Questions about ML

VincentNgai · November 12, 2020, 2:23am

Hi there ,

I beginner here , a lot of question , hope someone can give me some insight

The ML is based on historical data to build the model ? or the data after we click Start detector
The ML model is base on Sample anomaly history or Whole index data ?
Will the ML continue update itself or Once after first time the model is settle down
Currently i setup opendistro locally using by docker opendistro 1.11.0 + nginx + filebeat
What i am try to do
count doc number
expected when it suddenly have huge number doc coming
or the doc suddenly dropped
First i provide sample logs (normally all 200 retrun)
But seems it fail to do somehow the last two i expected it is an abnomal

WhatsApp Image 2020-11-10 at 20.09.261600×643 129 KB
I check youtube aws example Real-Time Anomaly Detection on Your Log Data Using Amazon Elasticsearch Service - YouTube
seems he turn the http status it an isolated field , however in normal there should have only 1 field
status to contains all kind of status code
I dont see the Model level can do filter range
is this means we need to do it detector level ?

Thanks all

VincentNgai · November 12, 2020, 4:00am

Another example

wnbts · November 20, 2020, 12:20am

Thanks for using the product and asking the questions, Vincent!
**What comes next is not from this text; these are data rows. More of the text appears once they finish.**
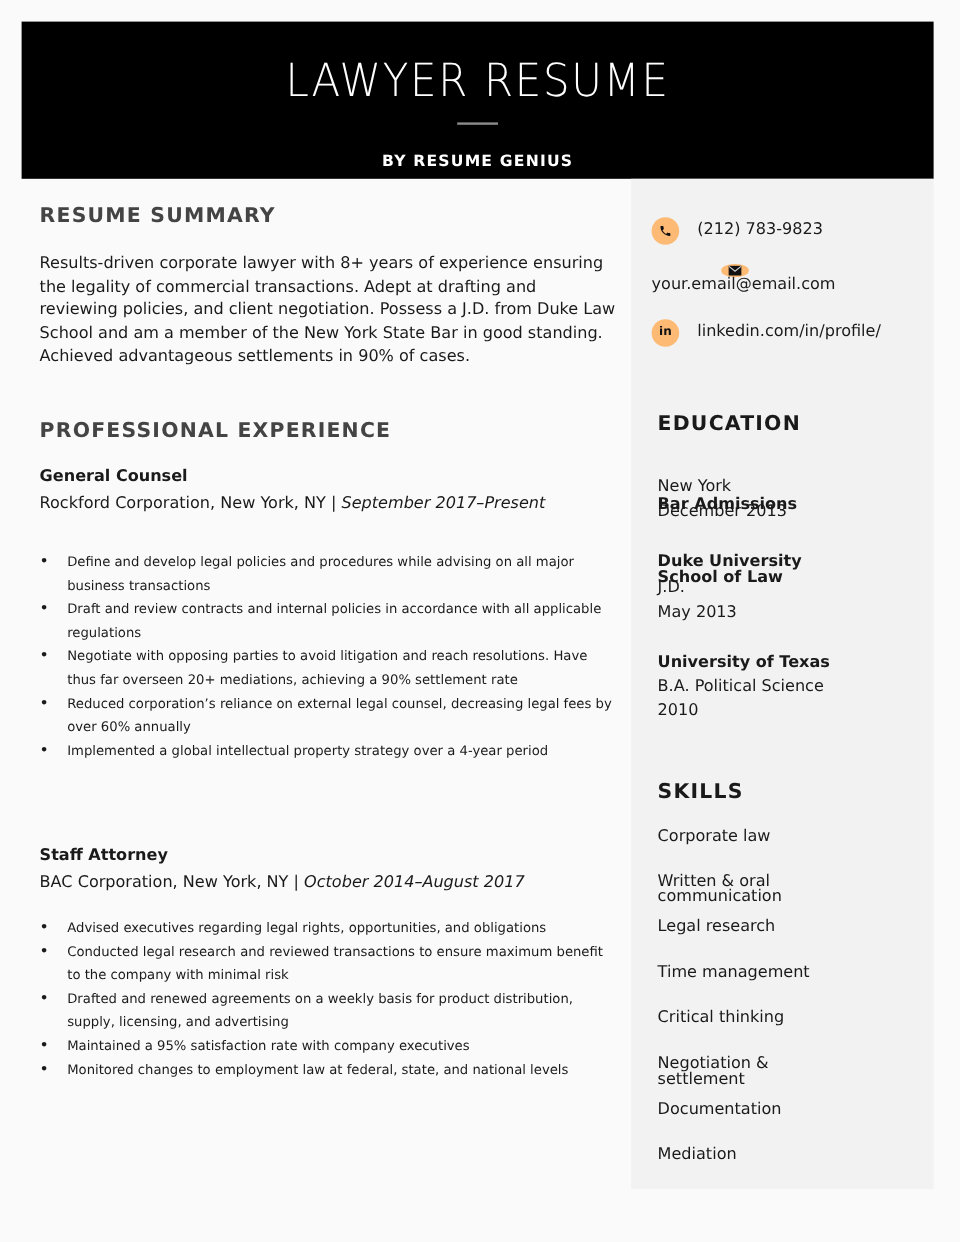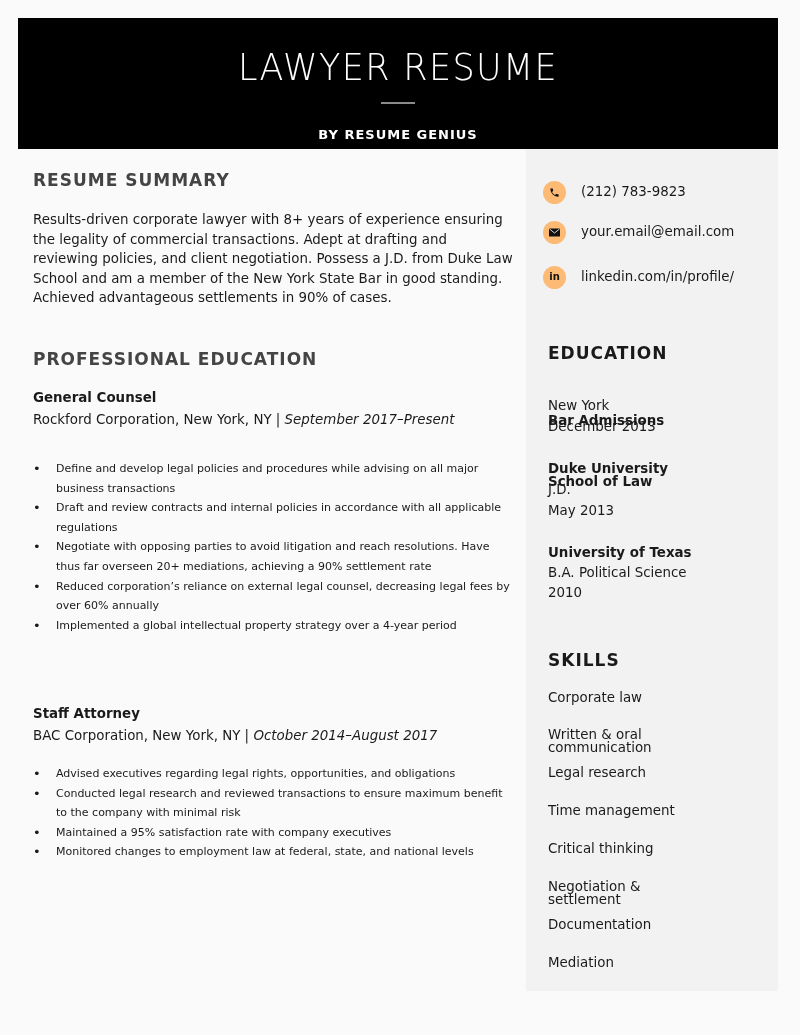--- a/index.html
+++ b/index.html
@@ -126,7 +126,7 @@
     </span>
     <span class="contact-text">(212) 783-9823</span>
   </div>
-  <div class="contact-row" style="top:220px;">
+  <div class="contact-row" style="top:220px;flex-direction:column;">
     <span class="contact-icon">
       <svg width="11" height="9" viewBox="0 0 22 16">
           <rect x="0" y="0" width="22" height="16" rx="1" fill="#111"></rect>

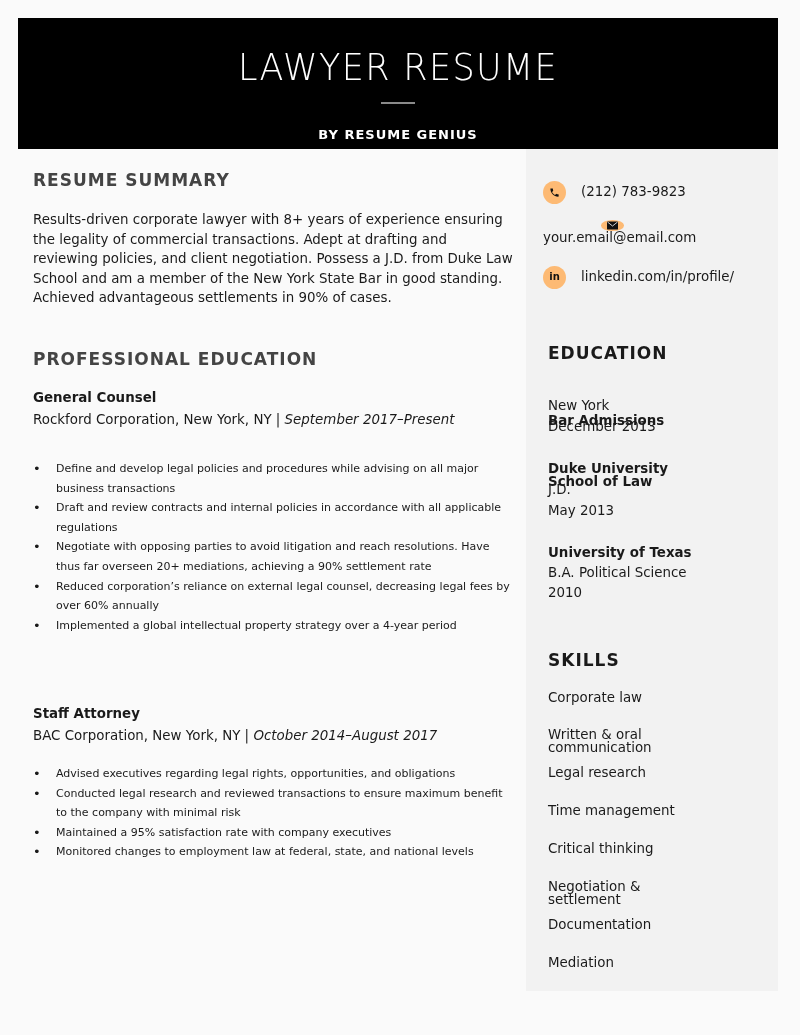--- a/index.html
+++ b/index.html
@@ -92,7 +92,7 @@
     <div class="sec-title" style="top:172px;">RESUME SUMMARY</div>
     <div class="para" style="top:210px;">Results-driven corporate lawyer with 8+ years of experience ensuring the legality of commercial transactions. Adept at drafting and reviewing policies, and client negotiation. Possess a J.D. from Duke Law School and am a member of the New York State Bar in good standing. Achieved advantageous settlements in 90% of cases.</div>
 
-    <div class="sec-title" style="top:351px;">PROFESSIONAL EDUCATION</div>
+    <div class="sec-title" style="top:351px;">PROFESSIONAL EXPERIENCE</div>
 
     <div class="job-title" style="top:391px;">General Counsel</div>
     <div class="job-meta" style="top:413px;">

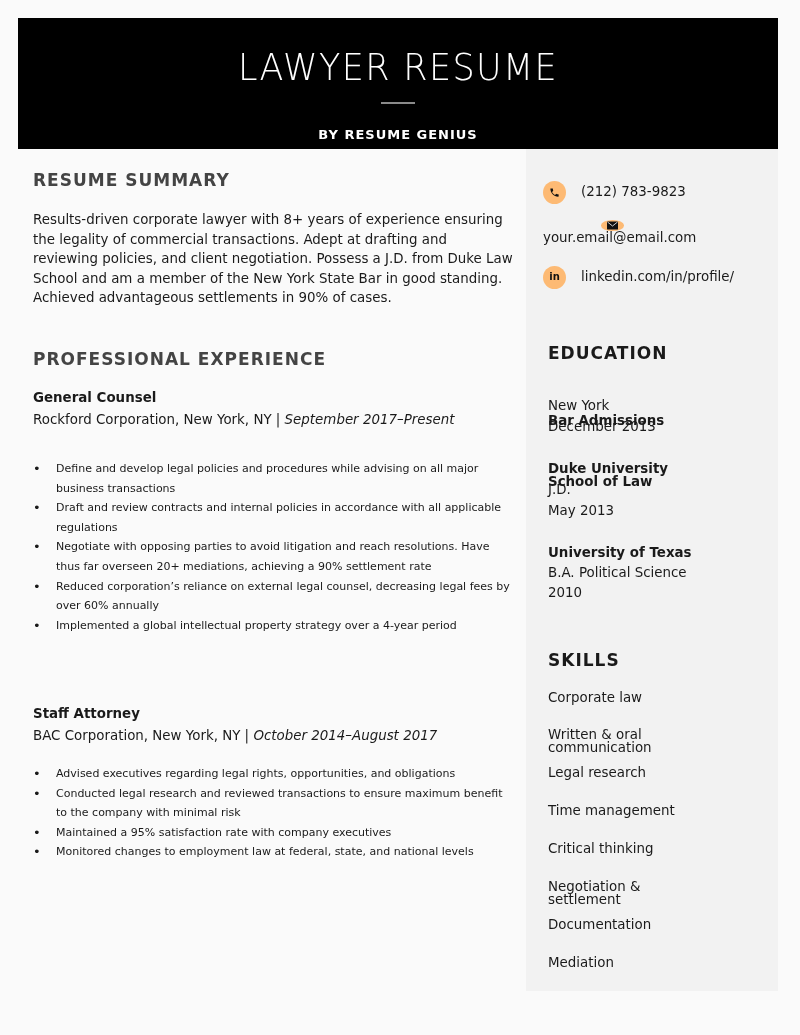--- a/index.html
+++ b/index.html
@@ -113,6 +113,7 @@
     <ul class="bullets" style="top:764px;">
       <li>Advised executives regarding legal rights, opportunities, and obligations</li>
       <li>Conducted legal research and reviewed transactions to ensure maximum benefit to the company with minimal risk</li>
+      <li>Drafted and renewed agreements on a weekly basis for product distribution, supply, licensing, and advertising</li>
       <li>Maintained a 95% satisfaction rate with company executives</li>
       <li>Monitored changes to employment law at federal, state, and national levels</li>
     </ul>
Here’s the answers to some questions.

ML will be based on historical data if possible. If not, it will use the data after it’s created.
ML model uses some recent data. A few hundreds data points.
ML is a streaming algorithm and will update to the new data.
Those should be anomalies. One possible reason the detector doesn’t raise them is that it has just raised a few anomalies earlier. The expected number of anomalies is around 0.5% of all data points by design. So if there are many anomalies in a short period of time, the earlier ones are likely to identified. It is also possible that the model has seen the data from indexed data already.
A feature needs to have a numerical value so all the features have a known fixed total dimension. Unknown number of dimensions is not supported.

VincentNgai · November 23, 2020, 2:29am

Thanks very much. I’ve been search this few question and test few times

About point 3 and 4 i am still have some questions…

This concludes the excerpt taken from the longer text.